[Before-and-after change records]

>>>

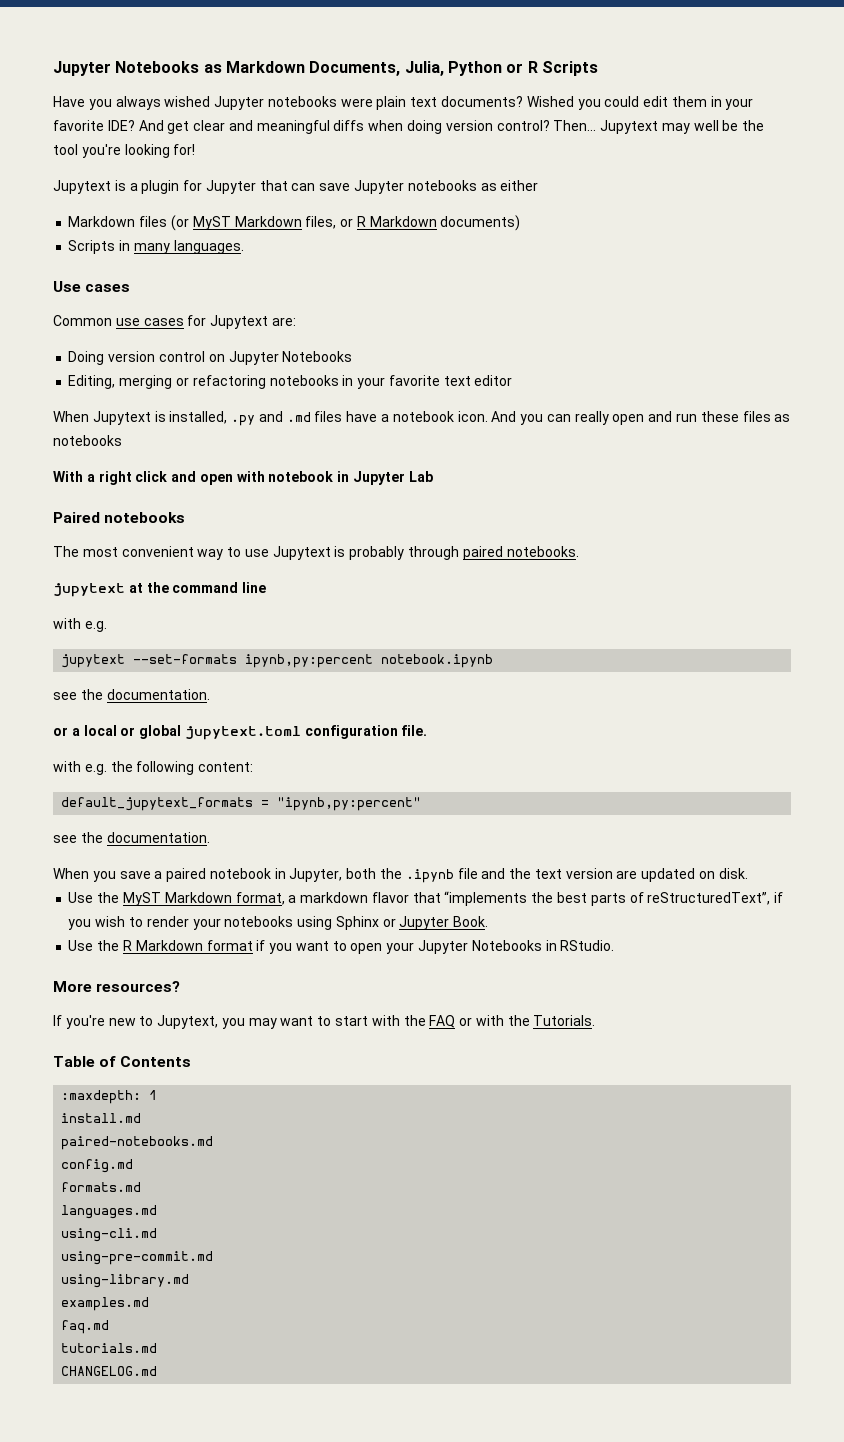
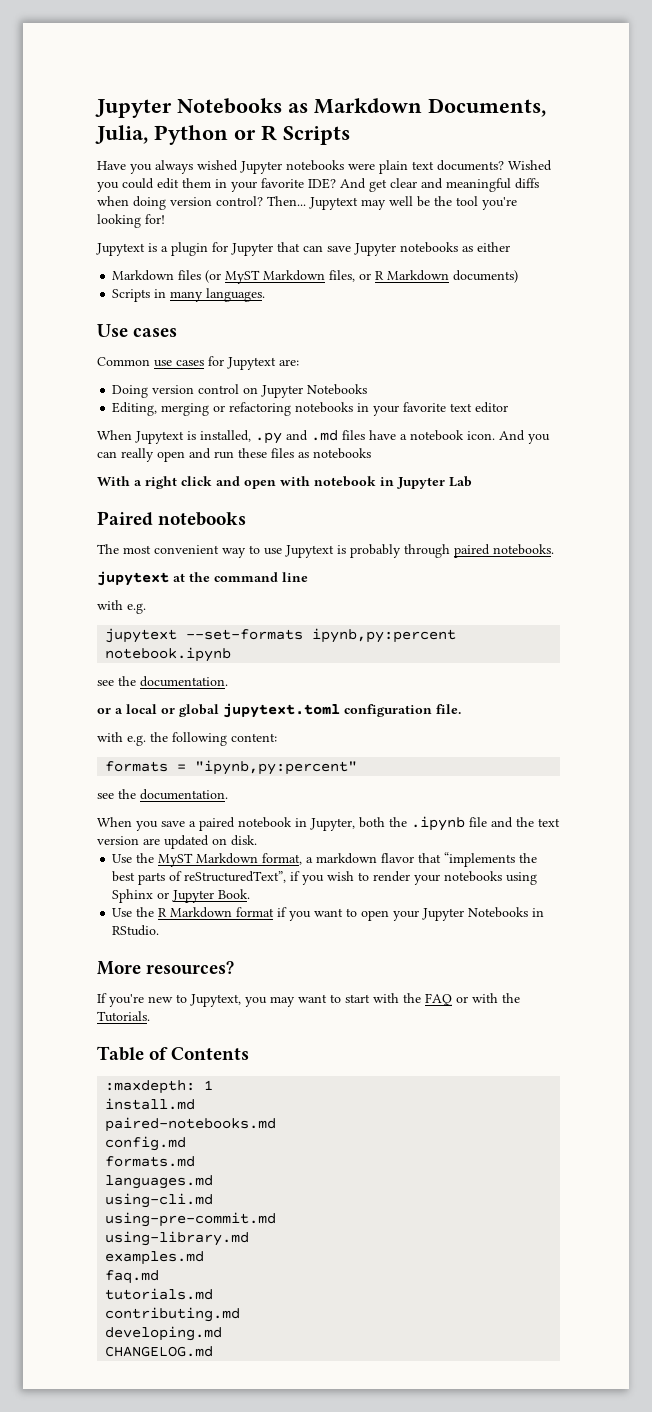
[61,797,254,811] default_jupytext_formats -> [105,761,169,772] formats
(158, 1348) none -> [105,1307,241,1322] [105,1326,223,1341] // contributing.md // developing.md

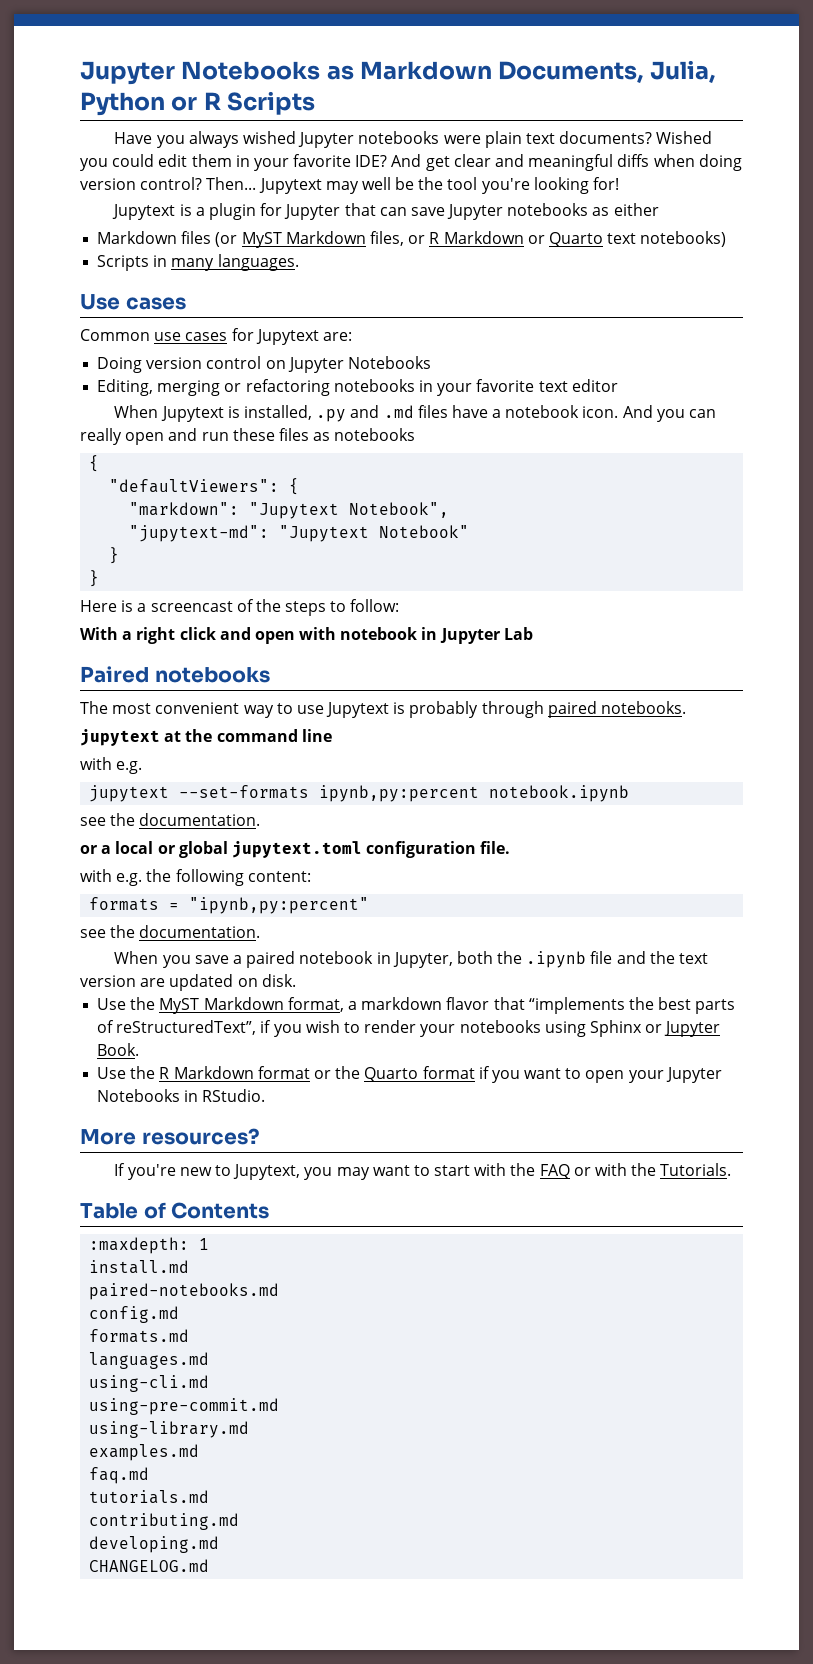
[453,270,519,283] documents) -> [527,231,727,247] or Quarto text notebooks)
(371, 453) none -> [89,455,100,472] [109,478,300,495] [129,502,450,519] [129,525,470,542] [109,547,120,564] [89,570,100,587] [80,599,400,616] // { // "defaultViewers": { // "markdown": "Jupytext Notebook", // "jupytext-md": "Jupytext Notebook" // } // } // Here is a screencast of the steps to follow:
(275, 912) none -> [313,1066,475,1082] or the Quarto format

<<<

_PROBLEM TO SOLVE:_ From the first line to the last, output the data exactly, without the pictures.

_TASK RESULT:_
[61,797,254,811] default_jupytext_formats -> [105,761,169,772] formats
(158, 1348) none -> [105,1307,241,1322] [105,1326,223,1341] // contributing.md // developing.md

[453,270,519,283] documents) -> [527,231,727,247] or Quarto text notebooks)
(371, 453) none -> [89,455,100,472] [109,478,300,495] [129,502,450,519] [129,525,470,542] [109,547,120,564] [89,570,100,587] [80,599,400,616] // { // "defaultViewers": { // "markdown": "Jupytext Notebook", // "jupytext-md": "Jupytext Notebook" // } // } // Here is a screencast of the steps to follow:
(275, 912) none -> [313,1066,475,1082] or the Quarto format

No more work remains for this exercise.